À la fin du jeu, un des hommes me demanda s’il était vrai que des personnes peuvent vivre toute une existence sans jamais connaître leurs talents naturels. Je dus admettre que j’avais des patients très déprimés qui avaient l’impression que leur vie s’écoulait malgré eux. Oui, il me fallut admettre que les Mutants ne pensent pas posséder un talent inné et qu’ils ne réfléchissent au but de leur vie qu’au moment où la mort approche. Des larmes lui montèrent aux yeux et il hocha la tête avec incrédulité. Une pareille chose était bien difficile à croire.

— Comment les Mutants ne voient-ils pas que, si mon chant rend une personne heureuse, je fais du bon travail ? Quand tu aides quelqu’un, tu fais du bon travail. De toute façon, on ne peut aider qu’une personne à la fois.

Je lui demandai s’il avait déjà entendu parler de Jésus.

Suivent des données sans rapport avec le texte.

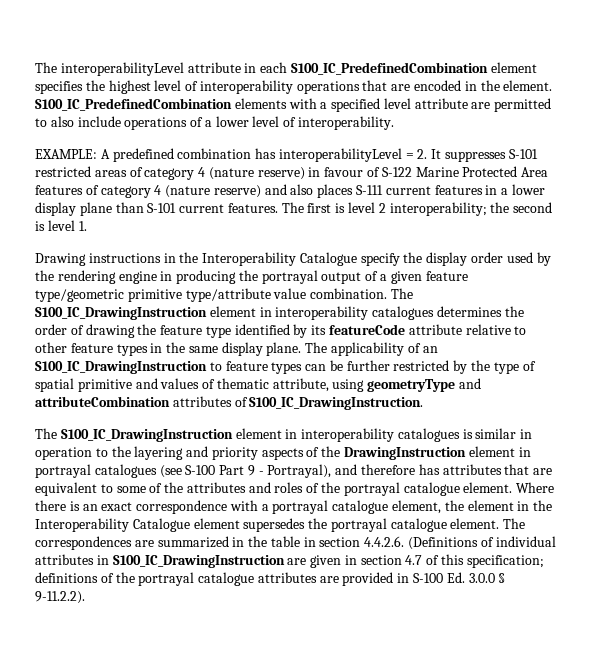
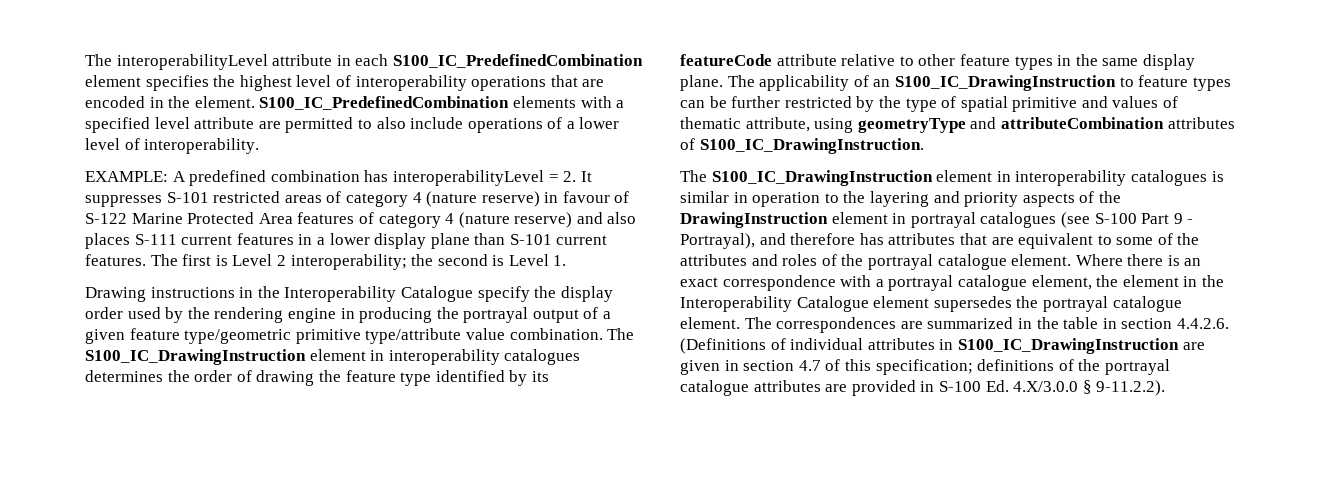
- The first is level 2 interoperability; the second is level 1.
+ The first is Level 2 interoperability; the second is Level 1.
- The correspondences are summarized in the table in section 4.4.2.6. (Definitions of individual attributes in S100_IC_DrawingInstruction are given in section 4.7 of this specification; definitions of the portrayal catalogue attributes are provided in S-100 Ed. 3.0.0 § 9-11.2.2).
+ The correspondences are summarized in the table in section 4.4.2.6. (Definitions of individual attributes in S100_IC_DrawingInstruction are given in section 4.7 of this specification; definitions of the portrayal catalogue attributes are provided in S-100 Ed. 4.X/3.0.0 § 9-11.2.2).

— Bien sûr, me répondit-il. Les missionnaires enseignaient que Jésus est le fils de Dieu. Notre frère aîné. L’Unité divine sous la forme humaine. Il est l’objet de la plus profonde vénération. L’Un est venu sur la terre il y a très longtemps pour expliquer aux Mutants comment vivre, puisqu’ils l’avaient oublié. Jésus n’est pas venu auprès du Vrai Peuple. Il aurait pu, nous étions là, mais ce n’était pas notre message. Le message de Jésus ne s’adressait pas à nous parce que nous ne l’avions pas oublié, nous vivions déjà Sa vérité. Pour nous, l’Unité divine n’est pas une forme. Les Mutants sont des drogués de la forme. Ils ne peuvent accepter quelque chose d’invisible et d’impalpable. Pour nous, Dieu, Jésus, l’Un, ce n’est pas une essence qui baigne les choses ou est présente à l’intérieur des choses. C’est toute chose !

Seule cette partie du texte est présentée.